(Beginning of RECORDS FOR PROCESSING)

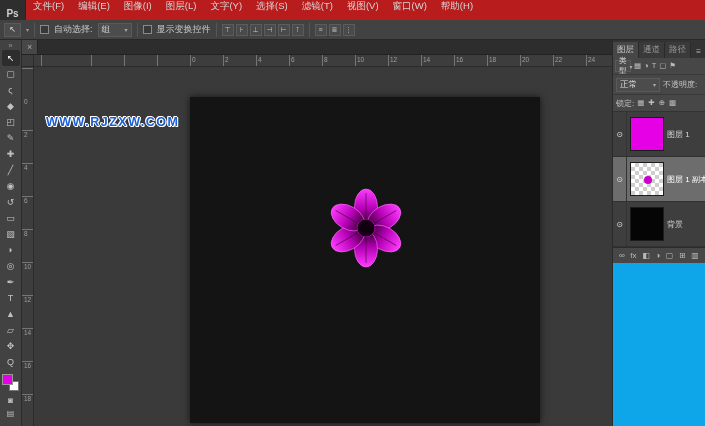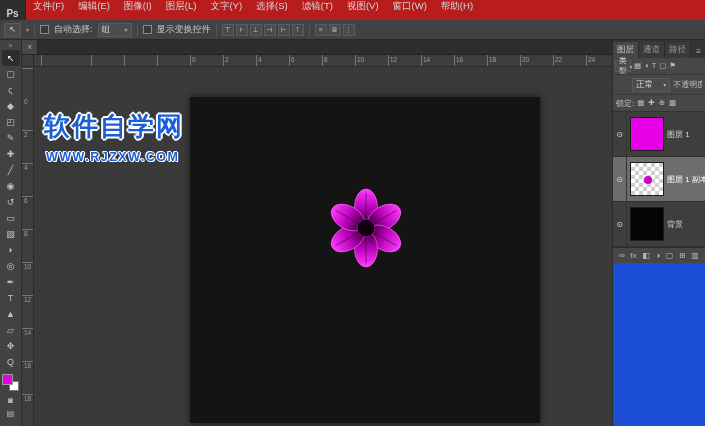--- a/index.html
+++ b/index.html
@@ -75,33 +75,33 @@
 
   
   #watermark{position:absolute;left:10px;top:42px;pointer-events:none;color:#1b5fd6;}
   .wm1{font-size:26px;font-weight:700;letter-spacing:2px;
     text-shadow:-2px 0 0 #fff,2px 0 0 #fff,0 -2px 0 #fff,0 2px 0 #fff,
     -1px -1px 0 #fff,1px -1px 0 #fff,-1px 1px 0 #fff,1px 1px 0 #fff;}
   .wm2{font-size:12.5px;font-weight:700;letter-spacing:1.5px;margin-top:6px;margin-left:2px;
     text-shadow:-1px 0 0 #fff,1px 0 0 #fff,0 -1px 0 #fff,0 1px 0 #fff,1px 1px 0 #fff,-1px -1px 0 #fff;}
 
   
-  #rightdock{position:absolute;top:40px;right:0;width:93px;bottom:0;background:#1d4ed8;
+  #rightdock{position:absolute;top:40px;right:0;width:93px;bottom:0;background:#0ea5e9;
     border-left:1px solid #2a2a2a;}
   #panel-tabs{display:flex;align-items:flex-end;height:18px;padding-top:4px;background:#333333;}
   .ptab{font-size:8.5px;color:#cccccc;padding:2px 4px 2px 4px;background:#474747;
     border-right:1px solid #2a2a2a;white-space:nowrap;}
   .ptab.inactive{background:#3a3a3a;color:#979797;}
   .panel-menu{margin-left:auto;color:#b5b5b5;font-size:8px;padding:2px 4px;}
   #filter-row{height:17px;background:#474747;display:flex;align-items:center;padding:0 2px;gap:2px;border-bottom:1px solid #393939;}
   .kind-dd{width:16px;height:12px;font-size:7.5px;}
   #filter-icons{display:flex;gap:1px;}
   .mini-icon{color:#bdbdbd;font-size:7.5px;padding:0 1px;line-height:10px;}
   #blend-row{height:20px;background:#474747;display:flex;align-items:center;padding:0 3px;gap:3px;border-bottom:1px solid #393939;}
-  .blend-dd{width:44px;margin-left:16px;}
+  .blend-dd{width:44px;}
   .opacity-label{font-size:8px;color:#c0c0c0;white-space:nowrap;overflow:hidden;max-width:38px;}
   #lock-row{height:17px;background:#474747;display:flex;align-items:center;padding:0 3px;gap:2px;border-bottom:1px solid #333;}
   .lock-label{font-size:8px;color:#c0c0c0;white-space:nowrap;}
   #lock-icons{display:flex;gap:2px;}
   #layers-list{background:#3e3e3e;}
   .layer-row{height:45px;display:flex;align-items:center;border-bottom:1px solid #313131;}
   .layer-row.selected{background:#6d6d6d;}
   .eye-cell{width:14px;height:100%;display:flex;align-items:center;justify-content:center;
     color:#dcdcdc;font-size:8px;border-right:1px solid #343434;flex:none;}
   .thumb{width:34px;height:34px;margin:0 3px 0 3px;border:1px solid #1c1c1c;flex:none;position:relative;}
@@ -272,21 +272,20 @@
             </g>
           <g transform="rotate(300 42 42)">
               <ellipse cx="42" cy="21" rx="11.5" ry="18" fill="url(#petalG)" stroke="#ff6bff" stroke-width="0.6"></ellipse>
               <path d="M42 37 L42 7" stroke="#3c0034" stroke-width="0.8" opacity="0.7"></path>
             </g>
           <circle cx="42" cy="42" r="9" fill="#120012" stroke="#aa00aa" stroke-width="1"></circle>
         </g>
       </svg>
     </div>
     <div id="watermark">
-      <div class="wm1">软件自学网</div>
       <div class="wm2">WWW.RJZXW.COM</div>
     </div>
   </div>
 
   <div id="rightdock">
     <div id="panel-tabs">
         <div class="ptab">图层</div>
         <div class="ptab inactive">通道</div>
         <div class="ptab inactive">路径</div>
         <div class="panel-menu">≡</div>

(End of RECORDS FOR PROCESSING)

Output the data verbatim, images excluded.

--- a/index.html
+++ b/index.html
@@ -75,33 +75,33 @@
 
   
   #watermark{position:absolute;left:10px;top:42px;pointer-events:none;color:#1b5fd6;}
   .wm1{font-size:26px;font-weight:700;letter-spacing:2px;
     text-shadow:-2px 0 0 #fff,2px 0 0 #fff,0 -2px 0 #fff,0 2px 0 #fff,
     -1px -1px 0 #fff,1px -1px 0 #fff,-1px 1px 0 #fff,1px 1px 0 #fff;}
   .wm2{font-size:12.5px;font-weight:700;letter-spacing:1.5px;margin-top:6px;margin-left:2px;
     text-shadow:-1px 0 0 #fff,1px 0 0 #fff,0 -1px 0 #fff,0 1px 0 #fff,1px 1px 0 #fff,-1px -1px 0 #fff;}
 
   
-  #rightdock{position:absolute;top:40px;right:0;width:93px;bottom:0;background:#1d4ed8;
+  #rightdock{position:absolute;top:40px;right:0;width:93px;bottom:0;background:#0ea5e9;
     border-left:1px solid #2a2a2a;}
   #panel-tabs{display:flex;align-items:flex-end;height:18px;padding-top:4px;background:#333333;}
   .ptab{font-size:8.5px;color:#cccccc;padding:2px 4px 2px 4px;background:#474747;
     border-right:1px solid #2a2a2a;white-space:nowrap;}
   .ptab.inactive{background:#3a3a3a;color:#979797;}
   .panel-menu{margin-left:auto;color:#b5b5b5;font-size:8px;padding:2px 4px;}
   #filter-row{height:17px;background:#474747;display:flex;align-items:center;padding:0 2px;gap:2px;border-bottom:1px solid #393939;}
   .kind-dd{width:16px;height:12px;font-size:7.5px;}
   #filter-icons{display:flex;gap:1px;}
   .mini-icon{color:#bdbdbd;font-size:7.5px;padding:0 1px;line-height:10px;}
   #blend-row{height:20px;background:#474747;display:flex;align-items:center;padding:0 3px;gap:3px;border-bottom:1px solid #393939;}
-  .blend-dd{width:44px;margin-left:16px;}
+  .blend-dd{width:44px;}
   .opacity-label{font-size:8px;color:#c0c0c0;white-space:nowrap;overflow:hidden;max-width:38px;}
   #lock-row{height:17px;background:#474747;display:flex;align-items:center;padding:0 3px;gap:2px;border-bottom:1px solid #333;}
   .lock-label{font-size:8px;color:#c0c0c0;white-space:nowrap;}
   #lock-icons{display:flex;gap:2px;}
   #layers-list{background:#3e3e3e;}
   .layer-row{height:45px;display:flex;align-items:center;border-bottom:1px solid #313131;}
   .layer-row.selected{background:#6d6d6d;}
   .eye-cell{width:14px;height:100%;display:flex;align-items:center;justify-content:center;
     color:#dcdcdc;font-size:8px;border-right:1px solid #343434;flex:none;}
   .thumb{width:34px;height:34px;margin:0 3px 0 3px;border:1px solid #1c1c1c;flex:none;position:relative;}
@@ -272,21 +272,20 @@
             </g>
           <g transform="rotate(300 42 42)">
               <ellipse cx="42" cy="21" rx="11.5" ry="18" fill="url(#petalG)" stroke="#ff6bff" stroke-width="0.6"></ellipse>
               <path d="M42 37 L42 7" stroke="#3c0034" stroke-width="0.8" opacity="0.7"></path>
             </g>
           <circle cx="42" cy="42" r="9" fill="#120012" stroke="#aa00aa" stroke-width="1"></circle>
         </g>
       </svg>
     </div>
     <div id="watermark">
-      <div class="wm1">软件自学网</div>
       <div class="wm2">WWW.RJZXW.COM</div>
     </div>
   </div>
 
   <div id="rightdock">
     <div id="panel-tabs">
         <div class="ptab">图层</div>
         <div class="ptab inactive">通道</div>
         <div class="ptab inactive">路径</div>
         <div class="panel-menu">≡</div>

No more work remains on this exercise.